The state of Florida has come up with one way to solve the problem of climate change: Don’t talk about it.

According to an explosive piece from Tristram Korten of the Florida Center for Investigative Reporting, former government officials and other sources say people working in the state’s Department of Environmental Protection “have been ordered not to use the term ‘climate change’ or ‘global warming’ in any official communications.”  So a state that is quite literally on the front lines of the planet’s most pressing environmental battle cannot discuss the root cause of many of the environmental crises of the present and near future.

The “unwritten policy” seems to originate with the current governor, Republican Rick Scott, who has been known for years as a climate change “skeptic.” Current Florida officials told Korten that there was no official policy on this, but the reporting suggests otherwise. Of particular interest are stories about the state’s Coral Reef Conservation Program, where employees struggled to explain to environmental advocates how a presentation about the threats to coral reefs posed by climate change could not mention climate change.

Judging by the reaction to the Florida story, people must consider this behavior shocking. And while they should feel that way, it’s worth noting that government officials intruding into climate science isn’t a new thing. NCAC contributed to a March 2007 report from the Government Accountability Project  called “Redacting the Science of Climate Change” that drew attention to the ways government officials manipulated the flow of information:

Interference with media communications includes delaying, monitoring, screening, and denying interviews, as well as delay, denial, and inappropriate editing of press releases. Interference with the public and Congress includes inappropriate editing, delay, and suppression of reports and other printed and online material.

There were reports as early as 2003 that Bush administration officials had a hand in editing scientific documents regarding climate change:

The Environmental Protection Agency is preparing to publish a draft report next week on the state of the environment, but after editing by the White House, a long section describing risks from rising global temperatures has been whittled to a few noncommittal paragraphs.

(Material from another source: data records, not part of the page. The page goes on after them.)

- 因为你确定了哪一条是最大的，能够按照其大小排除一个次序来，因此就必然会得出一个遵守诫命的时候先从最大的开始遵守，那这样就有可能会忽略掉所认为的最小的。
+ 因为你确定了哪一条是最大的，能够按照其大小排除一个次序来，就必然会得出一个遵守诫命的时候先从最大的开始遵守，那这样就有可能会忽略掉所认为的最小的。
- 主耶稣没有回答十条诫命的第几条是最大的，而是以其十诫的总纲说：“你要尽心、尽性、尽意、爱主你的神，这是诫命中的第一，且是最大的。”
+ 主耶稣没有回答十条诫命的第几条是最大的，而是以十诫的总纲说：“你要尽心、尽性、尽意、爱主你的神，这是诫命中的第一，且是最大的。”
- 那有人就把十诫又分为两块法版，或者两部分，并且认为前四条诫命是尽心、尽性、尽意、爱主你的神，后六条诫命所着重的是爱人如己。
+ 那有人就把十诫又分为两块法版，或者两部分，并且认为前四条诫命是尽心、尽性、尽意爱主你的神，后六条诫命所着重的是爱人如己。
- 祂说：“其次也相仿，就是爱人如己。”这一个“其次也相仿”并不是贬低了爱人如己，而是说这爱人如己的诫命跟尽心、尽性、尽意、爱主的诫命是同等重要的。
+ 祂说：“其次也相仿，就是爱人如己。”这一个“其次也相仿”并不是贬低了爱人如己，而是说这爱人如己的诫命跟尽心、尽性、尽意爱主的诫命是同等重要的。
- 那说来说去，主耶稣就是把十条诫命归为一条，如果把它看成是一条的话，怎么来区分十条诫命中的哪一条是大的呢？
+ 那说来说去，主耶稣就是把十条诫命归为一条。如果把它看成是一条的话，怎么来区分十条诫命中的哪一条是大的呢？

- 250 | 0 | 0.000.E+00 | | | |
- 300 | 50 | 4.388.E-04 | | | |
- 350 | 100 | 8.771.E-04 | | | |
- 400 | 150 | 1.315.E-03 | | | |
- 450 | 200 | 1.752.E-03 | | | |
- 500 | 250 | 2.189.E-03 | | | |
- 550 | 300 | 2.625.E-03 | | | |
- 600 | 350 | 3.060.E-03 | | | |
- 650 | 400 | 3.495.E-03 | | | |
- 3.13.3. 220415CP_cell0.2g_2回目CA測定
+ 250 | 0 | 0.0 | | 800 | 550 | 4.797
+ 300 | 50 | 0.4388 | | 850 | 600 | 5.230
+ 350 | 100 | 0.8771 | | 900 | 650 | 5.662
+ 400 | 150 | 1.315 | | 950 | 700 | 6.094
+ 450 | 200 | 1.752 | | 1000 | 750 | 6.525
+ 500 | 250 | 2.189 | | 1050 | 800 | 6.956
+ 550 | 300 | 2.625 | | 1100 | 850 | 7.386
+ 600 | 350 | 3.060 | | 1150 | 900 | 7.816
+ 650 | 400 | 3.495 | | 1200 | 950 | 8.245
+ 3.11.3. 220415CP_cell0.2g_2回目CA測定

Two years later, a climate scientist resigned from the administration and showed how Philip Cooney– a White House official who had been an oil industry lobbyist– was editing scientific documents to downplay the connection between greenhouse gas emissions and climate change and to cast doubt on the overwhelming scientific consensus on the issue.

And in 2006, the New York Times reported that prominent scientist James Hansen said this kind of pressure was still being applied:

The top climate scientist at NASA says the Bush administration has tried to stop him from speaking out since he gave a lecture last month calling for prompt reductions in emissions of greenhouse gases linked to global warming.